Forecasting infectious disease prevalence with associated uncertainty using neural networks
Michael Morris
TL;DR
This work addresses the challenge of forecasting infectious disease prevalence with reliable uncertainty estimates. It presents two complementary approaches: Bayesian neural networks that incorporate Web search data to forecast influenza-like illness (ILI) and provide uncertainty via Bayesian layers, and neural ordinary differential equations (neural ODEs) that fuse mechanistic compartmental models with neural augmentation under a universal differential equations framework. The IRNN architecture emerges as the strongest performer among the NN variants, achieving notable reductions in MAE and improvements in Skill relative to state-of-the-art baselines, while IRNN_s enhances calibration of uncertainty at some cost to mean accuracy. In parallel, the thesis investigates neural ODE-based hybrids (UDEs) for disease forecasting, showing that mechanistic priors can guide learning but that integrating Web search data with ODE-based models remains challenging. Overall, the work demonstrates that uncertainty-aware neural models, especially those leveraging exogenous data, offer competitive forecasts and calibrated predictive intervals, with practical implications for public health decision-making and epidemic surveillance.
Abstract
Infectious diseases pose significant human and economic burdens. Accurately forecasting disease incidence can enable public health agencies to respond effectively to existing or emerging diseases. Despite progress in the field, developing accurate forecasting models remains a significant challenge. This thesis proposes two methodological frameworks using neural networks (NNs) with associated uncertainty estimates - a critical component limiting the application of NNs to epidemic forecasting thus far. We develop our frameworks by forecasting influenza-like illness (ILI) in the United States. Our first proposed method uses Web search activity data in conjunction with historical ILI rates as observations for training NN architectures. Our models incorporate Bayesian layers to produce uncertainty intervals, positioning themselves as legitimate alternatives to more conventional approaches. The best performing architecture: iterative recurrent neural network (IRNN), reduces mean absolute error by 10.3% and improves Skill by 17.1% on average in forecasting tasks across four flu seasons compared to the state-of-the-art. We build on this method by introducing IRNNs, an architecture which changes the sampling procedure in the IRNN to improve the uncertainty estimation. Our second framework uses neural ordinary differential equations to bridge the gap between mechanistic compartmental models and NNs; benefiting from the physical constraints that compartmental models provide.
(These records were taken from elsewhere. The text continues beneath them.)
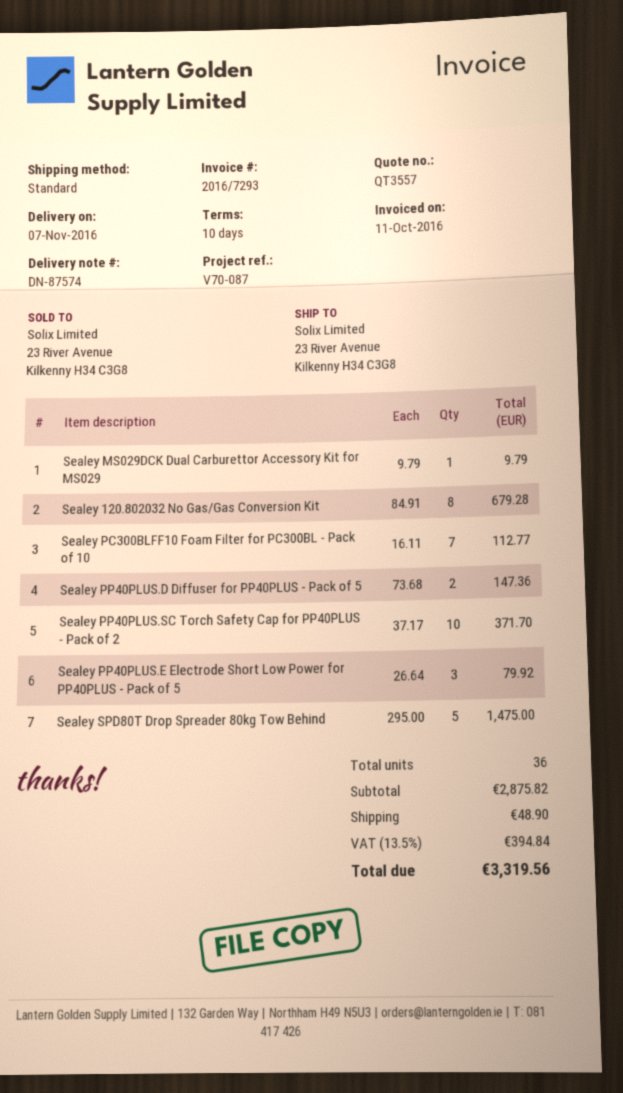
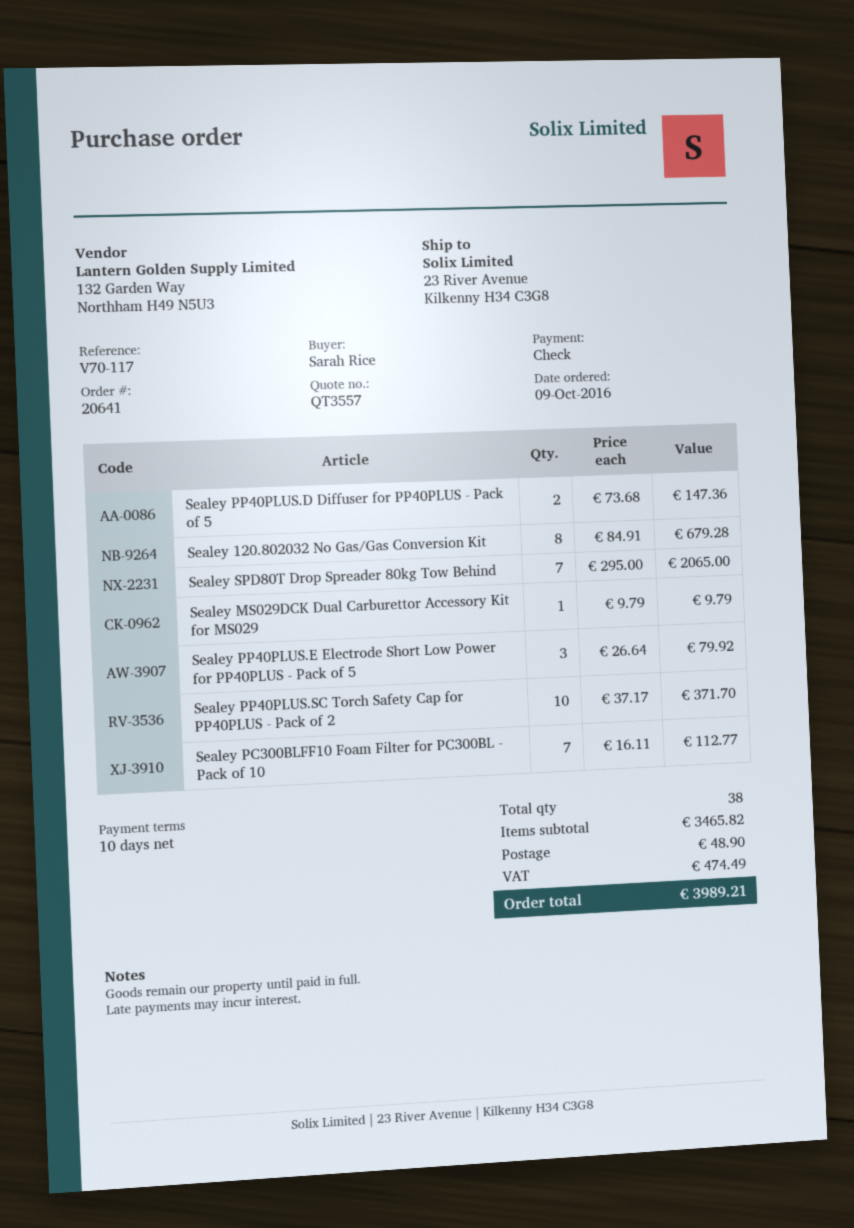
reference: V70-087 -> V70-117
Sealey SPD80T Drop Spreader 80kg Tow Behind: 5 x 295.00 = 1475.00 -> 7 x 295.00 = 2065.00
total quantity: 36 -> 38
subtotal: 2875.82 -> 3465.82
tax: 394.84 -> 474.49
total: 3319.56 -> 3989.21

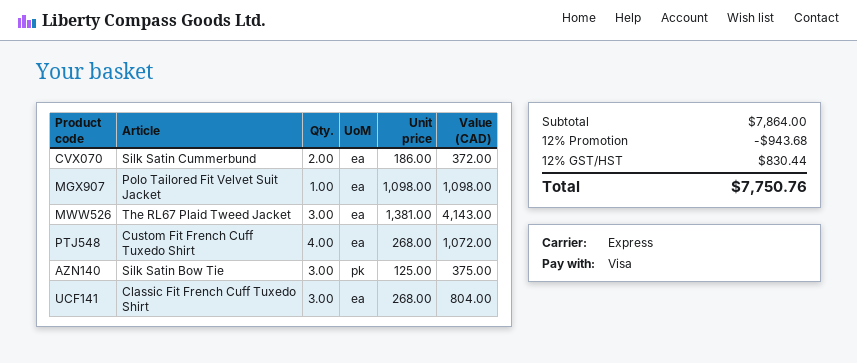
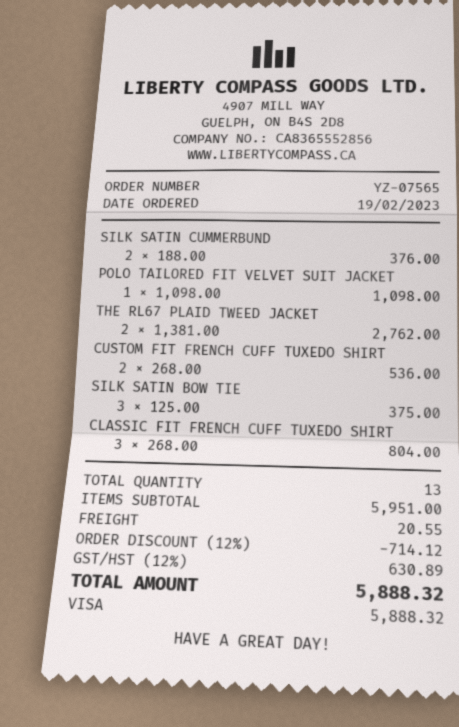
Silk Satin Cummerbund: 2 x 186.00 = 372.00 -> 2 x 188.00 = 376.00
The RL67 Plaid Tweed Jacket: 3 x 1381.00 = 4143.00 -> 2 x 1381.00 = 2762.00
Custom Fit French Cuff Tuxedo Shirt: 4 x 268.00 = 1072.00 -> 2 x 268.00 = 536.00
subtotal: 7864.00 -> 5951.00
discount: 12% = 943.68 -> 12% = 714.12
shipping: none -> 20.55
tax: 12% = 830.44 -> 12% = 630.89
total: 7750.76 -> 5888.32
We evaluate eight neural ODE models utilising a mixture of ILI rates and Web search activity data to provide forecasts. These are compared with the IRNN and IRNN0 - the IRNN using only ILI rates. Models trained without Web search activity data outperform the IRNN0 by 16% in terms of Skill. Future work should focus on more effectively using neural ODEs with Web search data to compete with the best performing IRNN.